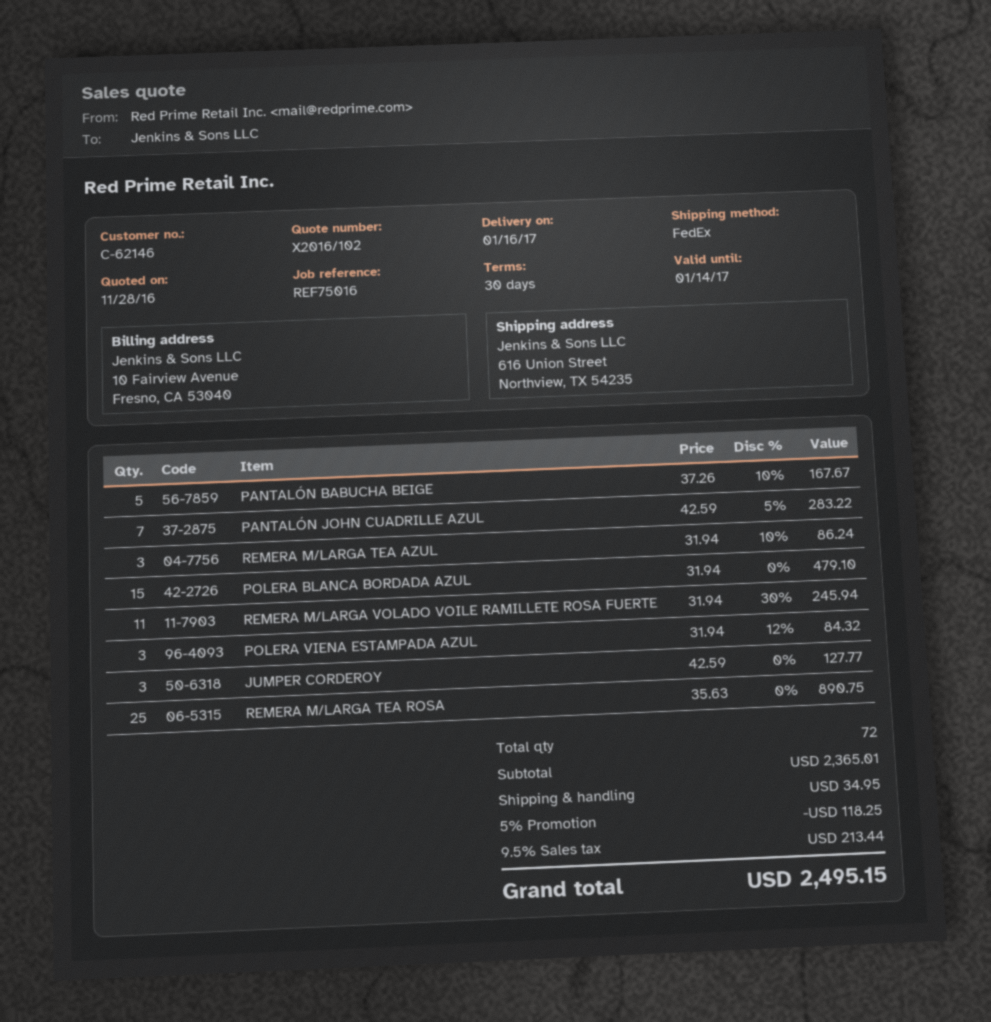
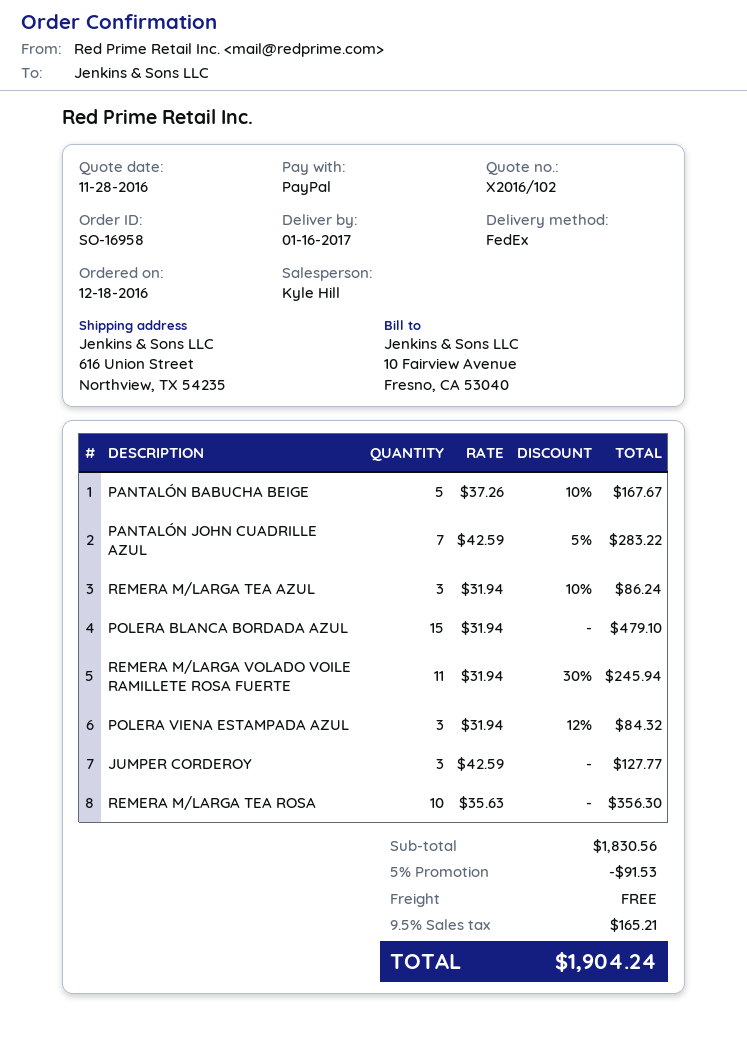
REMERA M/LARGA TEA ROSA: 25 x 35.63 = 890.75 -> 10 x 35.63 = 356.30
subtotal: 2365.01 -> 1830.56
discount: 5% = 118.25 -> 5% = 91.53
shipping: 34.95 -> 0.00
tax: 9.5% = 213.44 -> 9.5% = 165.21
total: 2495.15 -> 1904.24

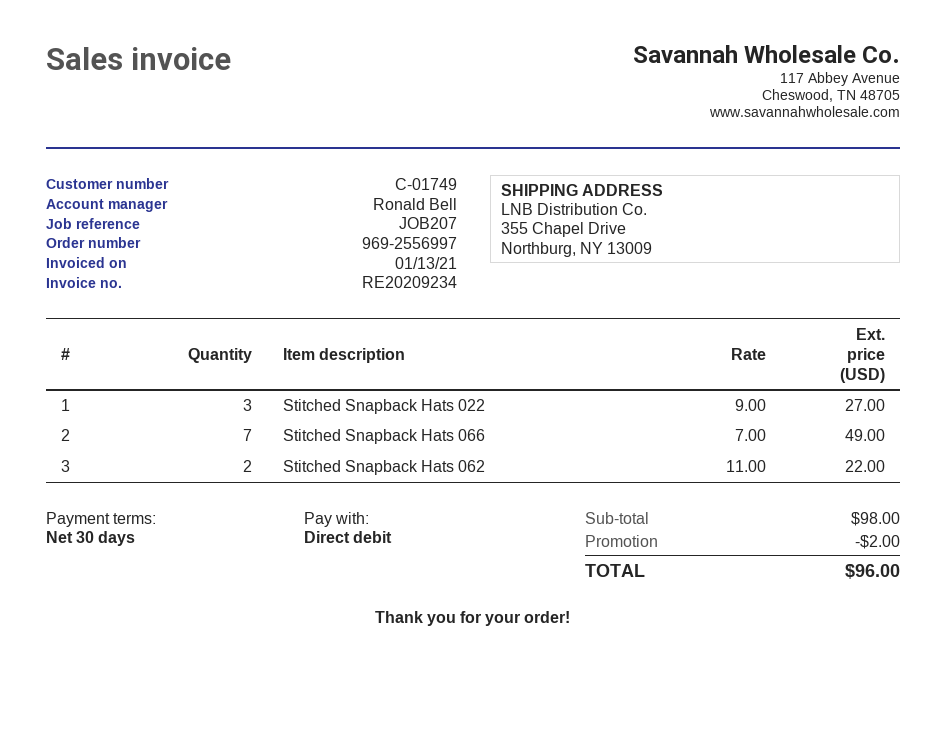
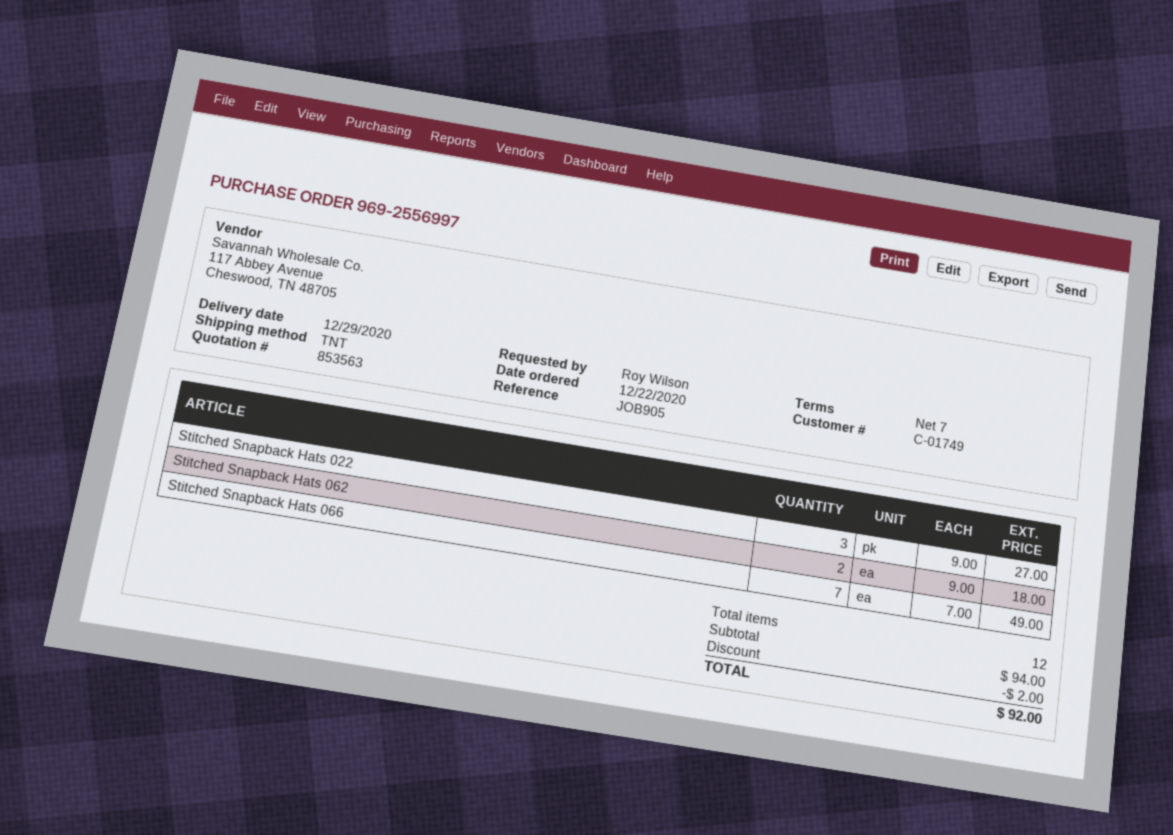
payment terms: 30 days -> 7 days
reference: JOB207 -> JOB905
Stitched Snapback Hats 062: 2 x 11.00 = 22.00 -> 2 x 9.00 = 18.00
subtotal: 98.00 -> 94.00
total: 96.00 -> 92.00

--

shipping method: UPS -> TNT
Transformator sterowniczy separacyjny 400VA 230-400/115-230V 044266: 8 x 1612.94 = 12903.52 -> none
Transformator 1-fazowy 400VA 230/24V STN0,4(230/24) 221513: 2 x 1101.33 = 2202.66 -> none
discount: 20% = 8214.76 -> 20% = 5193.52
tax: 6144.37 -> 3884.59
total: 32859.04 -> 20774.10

■ **Goal of the exercise**:
Start at the line containing "REMERA M/LARGA TEA" above and stop at the line containing "total: 96.00 -> 92.00". Output those lines exactly, both included, but none of the pictures.

■ **Solution for this problem**:
REMERA M/LARGA TEA ROSA: 25 x 35.63 = 890.75 -> 10 x 35.63 = 356.30
subtotal: 2365.01 -> 1830.56
discount: 5% = 118.25 -> 5% = 91.53
shipping: 34.95 -> 0.00
tax: 9.5% = 213.44 -> 9.5% = 165.21
total: 2495.15 -> 1904.24

payment terms: 30 days -> 7 days
reference: JOB207 -> JOB905
Stitched Snapback Hats 062: 2 x 11.00 = 22.00 -> 2 x 9.00 = 18.00
subtotal: 98.00 -> 94.00
total: 96.00 -> 92.00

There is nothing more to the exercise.